Performance Tuning

Opcode cacher

An opcode cacher compiles PHP code to Opcode, which means it won't have to be interpreted every time you visit a page. It will automatically detect if the code has changed and re-compile.

Opcache

Starting with PHP 5.5 the Zend Opcache is integrated and shipped with PHP. PHP7 includes Zend Opcache cache by default. For web user interface (WUI) Opcache enabled by default, but for cli scripts you can enable Opcache in your php.ini:

opcache.enable_cli=1

Fox chech if Opcache used by Observium, goto About page (in your WUI) and see "Version Information". You should see "OPcache: ENABLED" together with PHP version. For same check in cli, run version information from any script, ie:

./discovery.php -VV

Old PHP versions

We highly recommend not to use the old version php (less than 5.6, see minimum requirements here) and alternative accelerators like XCache and APC.

Fast userspace caching

Observium, since version 17.2.8348 includes an additional userspace cache mechanism, which is used to speed up data load on pages. This caching ONLY works with php version 5.5 and up, please see minimum requirements.

By default it detects the best available way to cache user data on a server from: Zend Memory Cache, APCu, Sqlite, Files.

Later, additional caching drivers like Memcached, Redis, Predis, Ssdb can be added.

Currently you can use only single very fast in-memory caching driver by using the PECL-APCu extension. To use it, install and reload your apache server:

aptitude install php-apcu

To manually select the cache driver, set in config.php by:

$config['cache']['driver']                 = 'auto';    // Driver to use for caching (auto, zendshm, apcu, xcache, sqlite, files)

To see debug information about caching, add the string "cache_info" at end of any url. If you have trouble with caching, disable it in config.php by setting:

$config['cache']['enable']                 = FALSE;

Multiple poller instances

One poller instance can only poll so much devices in the 5 minutes it has before it has to start again. Running more pollers in parallel will allow Observium do check more devices in the same amount of time. The install instructions set the poller to run two concurrent poller threads, which is only sufficient for small installs.

Syntax:

*/5 * * * * root /opt/observium/poller-wrapper.py <number of pollers> >> /dev/null 2>&1

Example for a system with 4 cores/8 threads and a fast I/O subsystem, running 10 parallel pollers:

 */5 * * * * root /opt/observium/poller-wrapper.py 10 >> /dev/null 2>&1

Do note that increasing pollers will only increase performance until your MySQL database becomes the bottleneck, or more likely, when all the RRD writes to disk start to slow down the disk I/O.

If you try to run too many poller processes on storage without enough I/O, you'll simply cause disk thrashing and make the web interface slow. Ideally the entire poller-wrapper process should take as close to 300 second as possible to ensure the lowest average load.

Performance data for the poller can be seen on the "Polling Information" page at /pollerlog/ on your Observium installation.

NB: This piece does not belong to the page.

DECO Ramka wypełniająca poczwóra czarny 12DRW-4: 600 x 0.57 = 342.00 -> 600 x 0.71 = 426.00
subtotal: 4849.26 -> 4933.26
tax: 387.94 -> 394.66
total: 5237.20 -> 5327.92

Putting the RRDs on a RAM disk

See the separate Persistent RAM disk RRD storage page to find out how to set up a RAM disk with sync to the disks so you don't lose your data when your machine crashes/reboots.

Separate disk for MySQL

When all the I/O for the RRDs is clobbering your disk, your MySQL database will likely become slow too, due to disk congestion. This slows down the web interface as well. It is advised to put the database on a separate disk (separate physical storage medium, not another LV on the same disk/RAID) for this reason.

Note that running your MySQL server on another machine increases the latency per query. When a lot of queries are done this could somewhat influence Observium's performance (however, moving MySQL to another machine than the one with all the RRD I/O could still prove to be a valuable enhancement).

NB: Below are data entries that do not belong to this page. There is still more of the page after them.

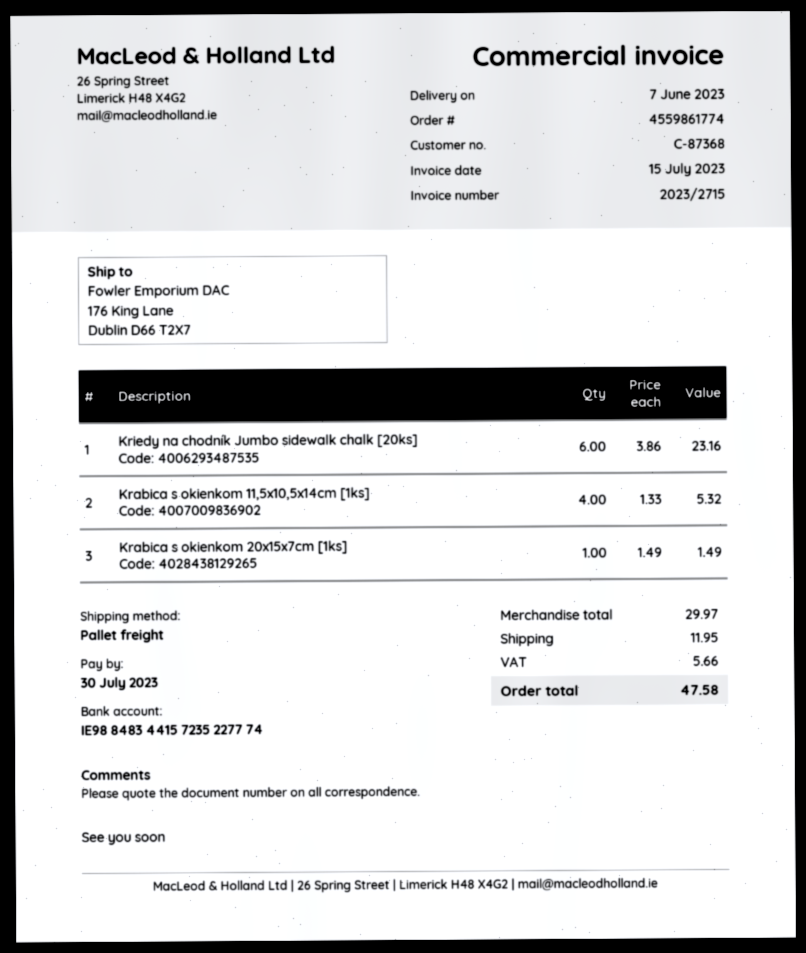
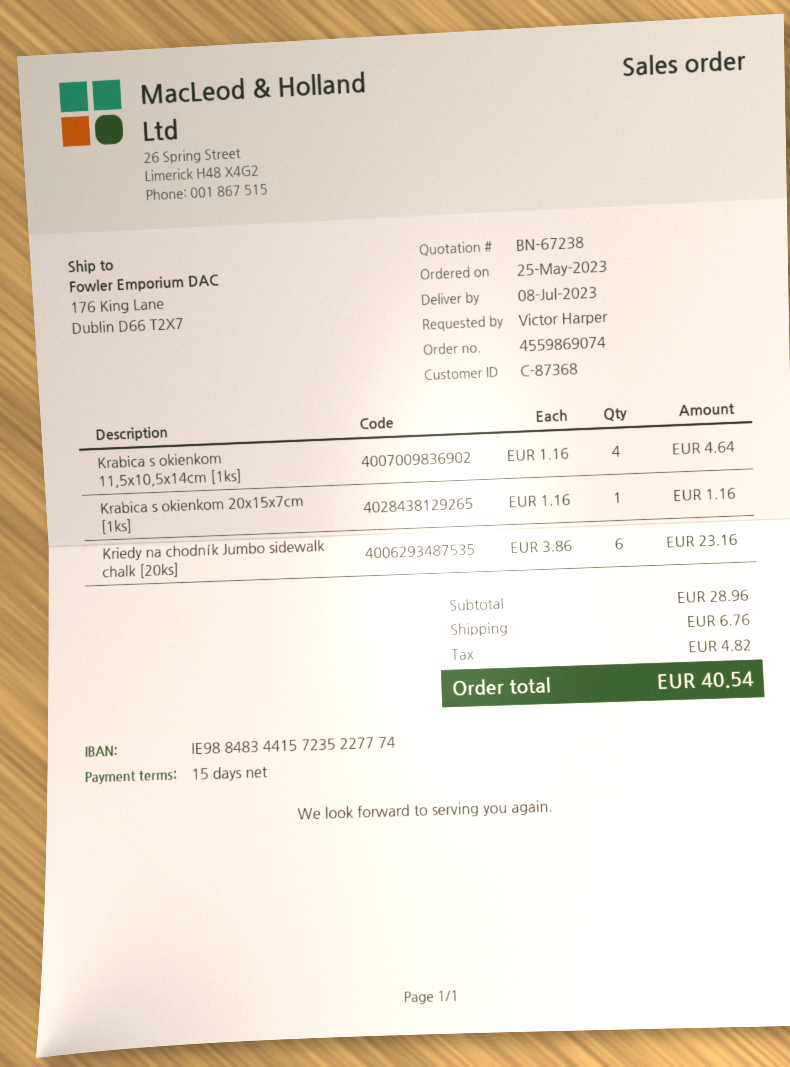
order number: 4559861774 -> 4559869074
delivery date: 2023-06-07 -> 2023-07-08
Krabica s okienkom 11,5x10,5x14cm [1ks]: 4 x 1.33 = 5.32 -> 4 x 1.16 = 4.64
Krabica s okienkom 20x15x7cm [1ks]: 1 x 1.49 = 1.49 -> 1 x 1.16 = 1.16
subtotal: 29.97 -> 28.96
shipping: 11.95 -> 6.76
tax: 5.66 -> 4.82
total: 47.58 -> 40.54

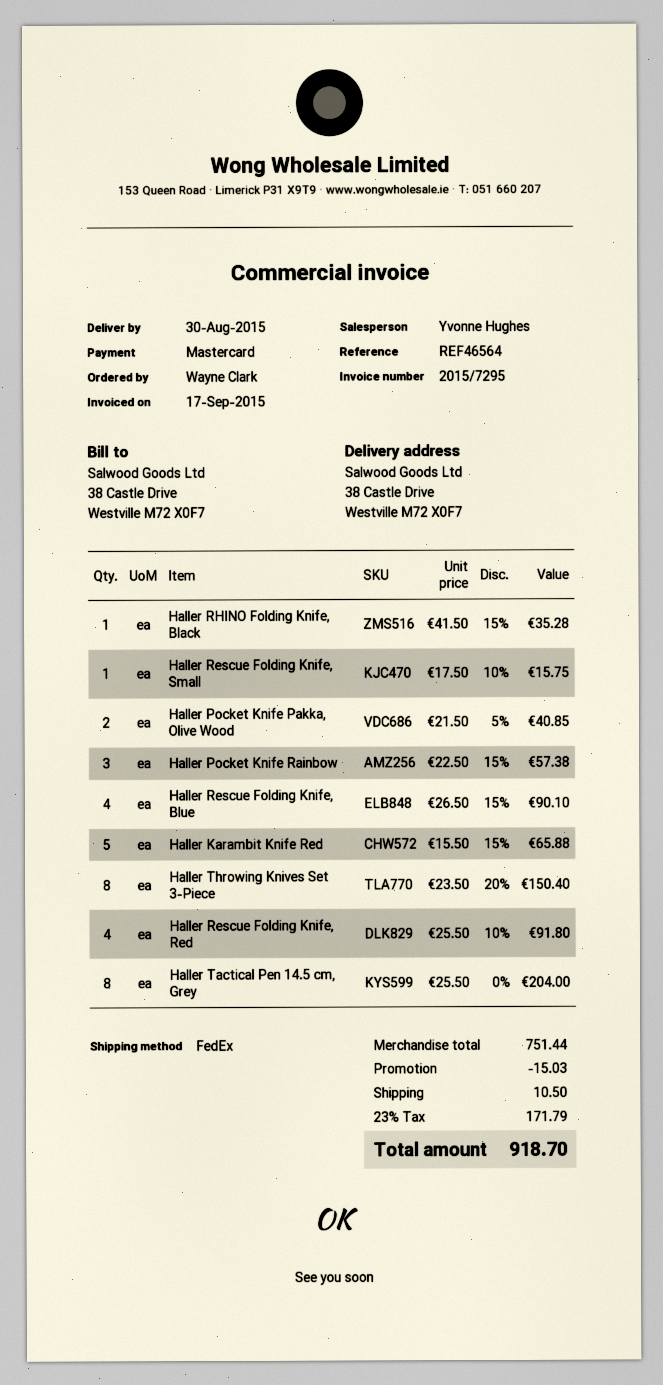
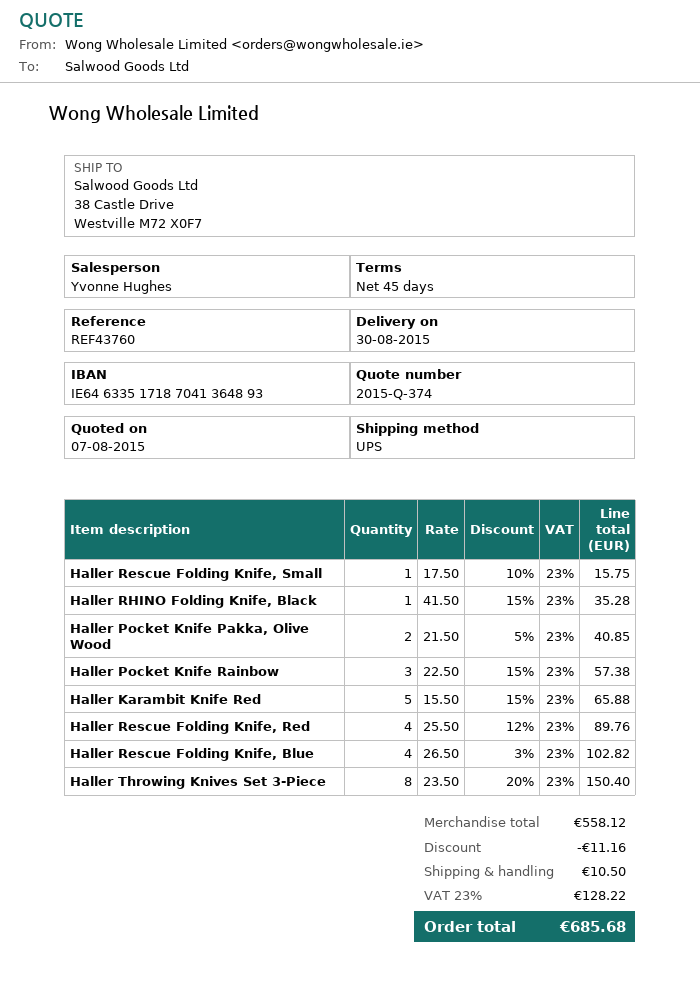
reference: REF46564 -> REF43760
shipping method: FedEx -> UPS
Haller Rescue Folding Knife, Blue: 4 x 26.50 - 15% = 90.10 -> 4 x 26.50 - 3% = 102.82
Haller Rescue Folding Knife, Red: 4 x 25.50 - 10% = 91.80 -> 4 x 25.50 - 12% = 89.76
Haller Tactical Pen 14.5 cm, Grey: 8 x 25.50 = 204.00 -> none
subtotal: 751.44 -> 558.12
discount: 15.03 -> 11.16
tax: 23% = 171.79 -> 23% = 128.22
total: 918.70 -> 685.68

Observium fires off a lot of SNMP queries to your devices. It has to wait for each reply to come back (per poller), before the poller can continue. If your uplink is congested, or latency to your devices is high, less devices can be polled in the same time frame. You could up the number of parallel pollers (if congestion is not the issue) or upgrade your uplink so more can fit through the pipe to remedy this somewhat (until we run into "speed of light in a fiber" issues).